Document No. AC9401023



Private: David Williams QC


Civil Division

Practice Areas

International Children Law


Eight months’ imprisonment imposed on a mother upon committal for breach of an order in wardship proceedings requiring her to facilitate her son’s return to the United Kingdom was not manifestly excessive.


The appellant mother (M) appealed against the length of her imprisonment imposed following her committal for breaching the terms of an order made in wardship proceedings concerning her son, the respondent (X). X was aged 17 and had lived with M in the United Kingdom. He travelled to Nigeria voluntarily with M on what he understood to be a family holiday. He did not return to the UK and he was enrolled in a boarding school in Nigeria. Wardship proceedings were initiated in the UK by X’s litigation friend and an order was made for his return. M later returned to the UK without him. An order was made for M to sign a letter authorising X’s school in Nigeria to take him to the airport in order to be returned to the UK. On the face of it, M complied with the order by signing the letter. However, she subsequently sent another letter, not through her solicitors, to the school instructing it to hand over X to her sister. Consequently, the school did not take X to the airport as previously instructed. At a hearing, a judge held that M had deliberately attempted to thwart efforts to return X to the UK. She was found to be in contempt and was sentenced to eight months’ imprisonment. M submitted that her sentence was manifestly excessive.

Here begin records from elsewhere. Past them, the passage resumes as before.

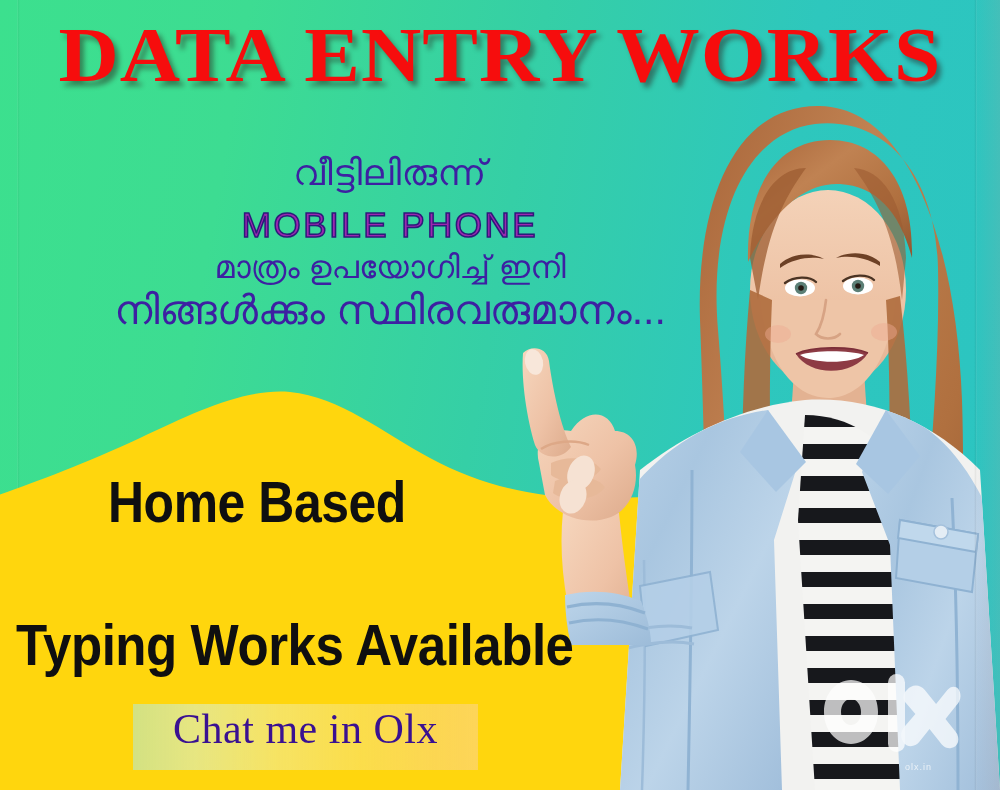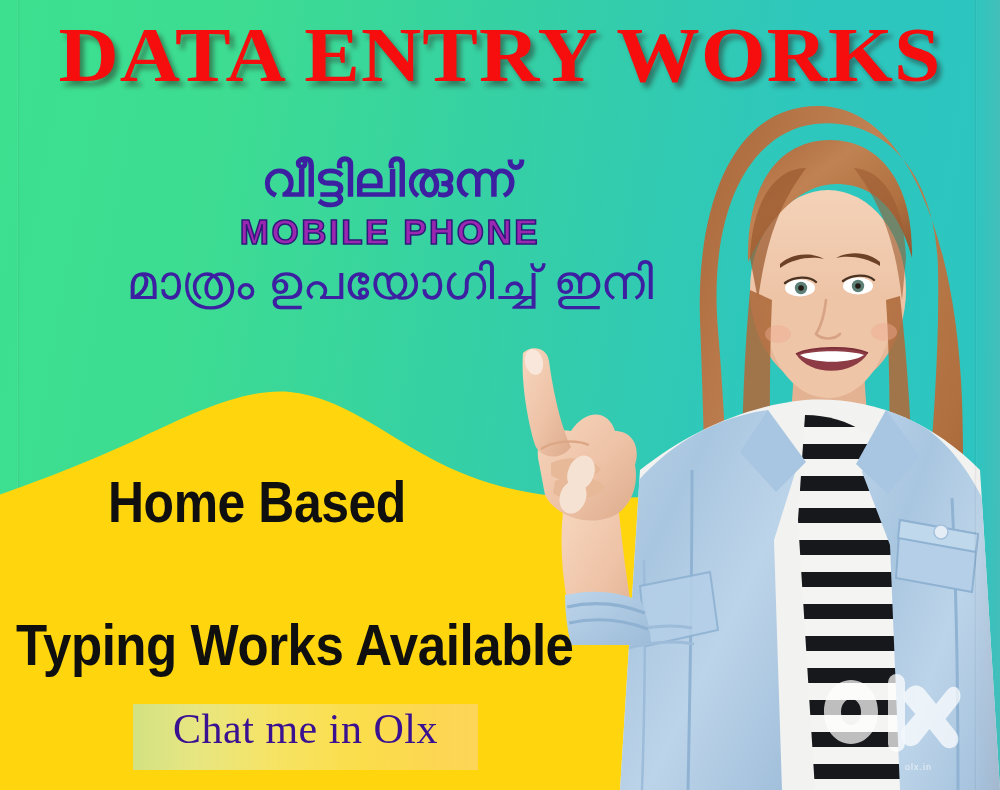--- a/index.html
+++ b/index.html
@@ -67,11 +67,10 @@
     font-family: "Liberation Sans", "DejaVu Sans", sans-serif;
   }
   .mal-line-1 {
-    font-size: 48px;
+    font-size: 36px;
     line-height: 1.18;
     color: #3d20a2;
     letter-spacing: .5px;
-    font-weight: bold;
   }
   .mobile-phone {
     font-size: 35px;

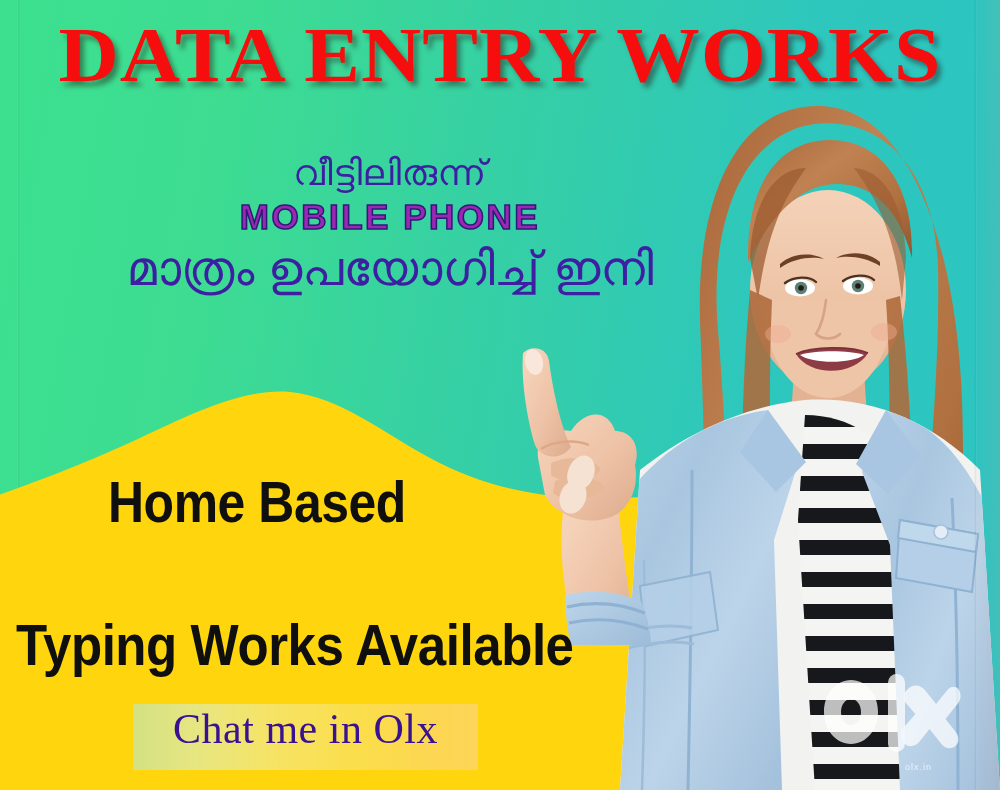--- a/index.html
+++ b/index.html
@@ -74,12 +74,13 @@
   }
   .mobile-phone {
     font-size: 35px;
-    font-weight: bold;
+    font-weight: normal;
     line-height: 1.3;
     letter-spacing: 2.5px;
     color: #9c27b0;
     -webkit-text-stroke: 1.5px #2c1a7a;
     text-shadow: 0 0 1px #2c1a7a;
+    margin-top: 8px;
   }
   .mal-line-3 {
     font-size: 48px;

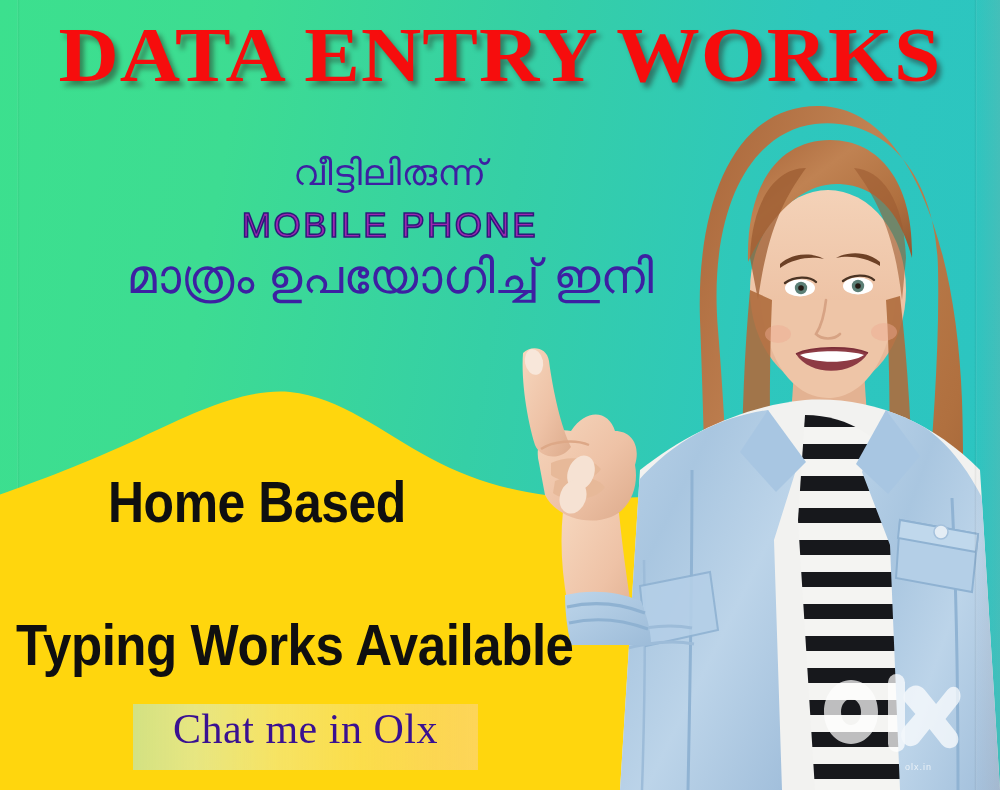--- a/index.html
+++ b/index.html
@@ -83,7 +83,7 @@
     margin-top: 8px;
   }
   .mal-line-3 {
-    font-size: 48px;
+    font-size: 32px;
     line-height: 1.2;
     color: #3d20a2;
   }

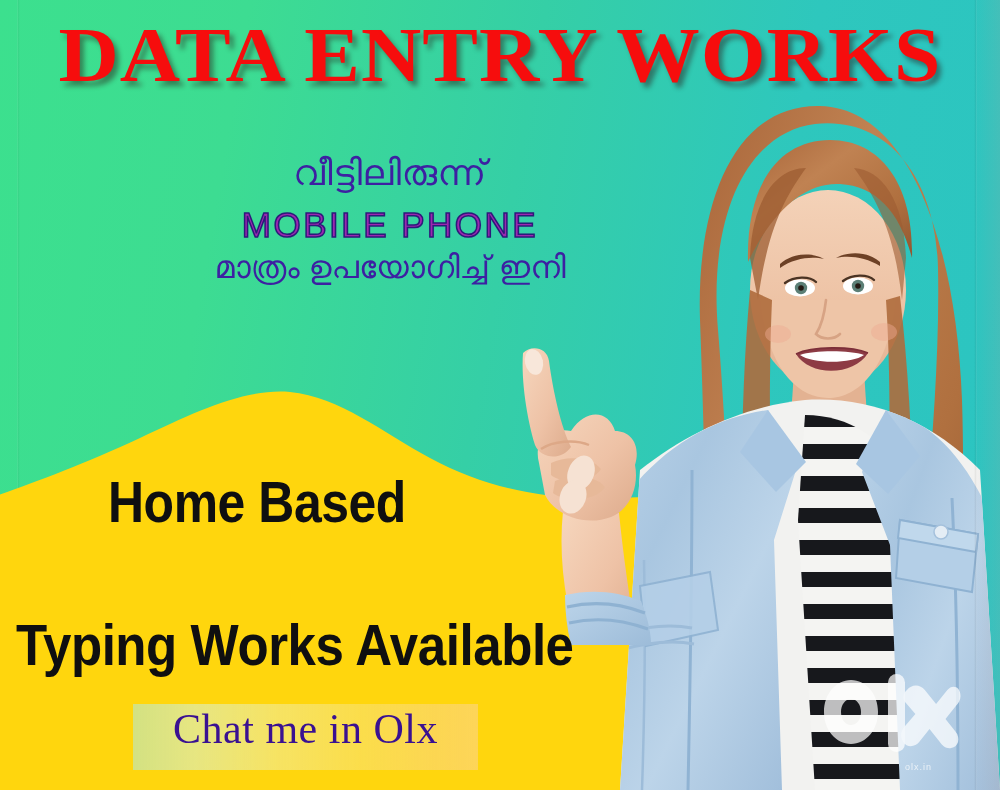--- a/index.html
+++ b/index.html
@@ -246,6 +246,7 @@
     <div class="mal-line-1">വീട്ടിലിരുന്ന്</div>
     <div class="mobile-phone">MOBILE PHONE</div>
     <div class="mal-line-3">മാത്രം ഉപയോഗിച്ച് ഇനി</div>
+    <div class="mal-line-4">നിങ്ങൾക്കും സ്ഥിരവരുമാനം...</div>
   </div>
 
   <div class="woman">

The court was not to interfere with a sentence unless it was manifestly excessive or disproportionate. A judge who heard a case would have the feel of the case and therefore any tinkering by the Court of Appeal was to be avoided, Slade v Slade (2009) EWCA Civ 748, (2010) 1 WLR 1262 applied. M’s actions amounted to an active breach of the order in which she deliberately did something that was intended to frustrate what had been done previously, namely her instructions to the school to take X to the airport. Further, the length of any sentence of committal for contempt had to bear some reasonable relationship to the maximum sentence of two years’ imprisonment, Hale v Tanner (2000) 1 WLR 2377 CA (Civ Div) applied. The judge’s sentence of eight months’ imprisonment had to be considered within those parameters. There had been a grave breach of a court order and the sentence was a matter for the judge’s discretion. It therefore fell well within the parameters of the applicable principles.